The difference between these Buckeyes and this Florida State team is that Ohio State won the Big Ten title game that year 59-0. Florida State is in a close game at Louisville that, frankly, isn’t an enjoyable watch for those who love the thrill of big-time offense. Perception, wrong, became reality.
“Florida State is a different team,” CFP committee chairman Boo Corrigan said after the field was revealed. “Look at who they are as a team without Jordan Travis – they’re a different team.”
That’s a well-informed opinion that’s probably true. This, however, is not a fact. You can make the case that Florida State is so good that it won a Power 5 conference championship game with a true freshman quarterback. In the CFP, Florida State would have gotten second-string quarterback Tate Rodemaker with a month to prepare for a semifinal game.
Florida State was robbed.
And its head coach did not hide his disappointment.

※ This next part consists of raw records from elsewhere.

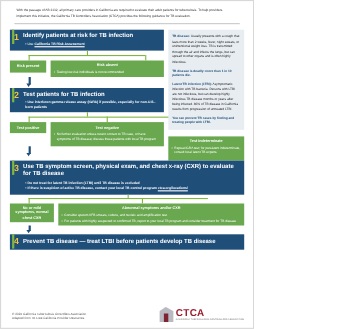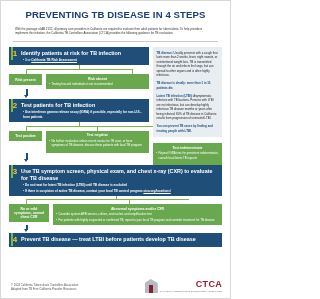--- a/index.html
+++ b/index.html
@@ -187,7 +187,6 @@
 
 <div class="page">
 
-  <div class="title">PREVENTING TB DISEASE IN 4 STEPS</div>
   <div class="intro">With the passage of AB 2132, all primary care providers in California are required to evaluate their adult patients for tuberculosis. To help providers implement this initiative, the California TB Controllers Association (CTCA) provides the following guidance for TB evaluation.</div>
   <div class="rule"></div>
 

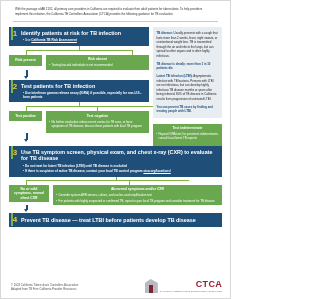--- a/index.html
+++ b/index.html
@@ -174,7 +174,7 @@
     left:30%;top:45%;width:36%;height:55%;
     background:#7d2430;
   }
-  .logo-text{line-height:1;text-align:right;}
+  .logo-text{line-height:1;}
   .logo-ctca{
     color:#9b1c2e;font-weight:bold;font-size:9px;letter-spacing:.3px;
   }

“I am disgusted and outraged by the committee’s decision today to take the earnings off the field because a small group of people decided they knew better the results of the games,” Mike Norvell said in a statement. “What’s the point of playing?”
As hard as it is, the right thing for the committee to do is to leave Alabama. Most of us know in our gut that the Crimson Tide – the best team, on paper, in the sport — is one of the four best teams. Alabama is definitely equipped to win the whole thing.
But Alabama — like peers Georgia and Ohio State, teams with tons of talent on their rosters — lost a game (at home). Better teams have been left behind in the past than this Alabama team because losses have consequences.
Alabama losing to Texas is of no consequence because we love the SEC and what it means to beat Georgia. It didn’t matter that Alabama — though considered a completely different team last September — lost to the Longhorns. That game could have been a Playoff game in September. It turned out to be an exhibition.
Many people are against expanding the field to 12 because of the sanctity of the regular season. But if regular season games won’t matter when it comes to choosing the final four, then there are no consequences for expanding to 12.
The regular season didn’t decide who made it this year. Thirteen people were made.
Games are important. The results are not.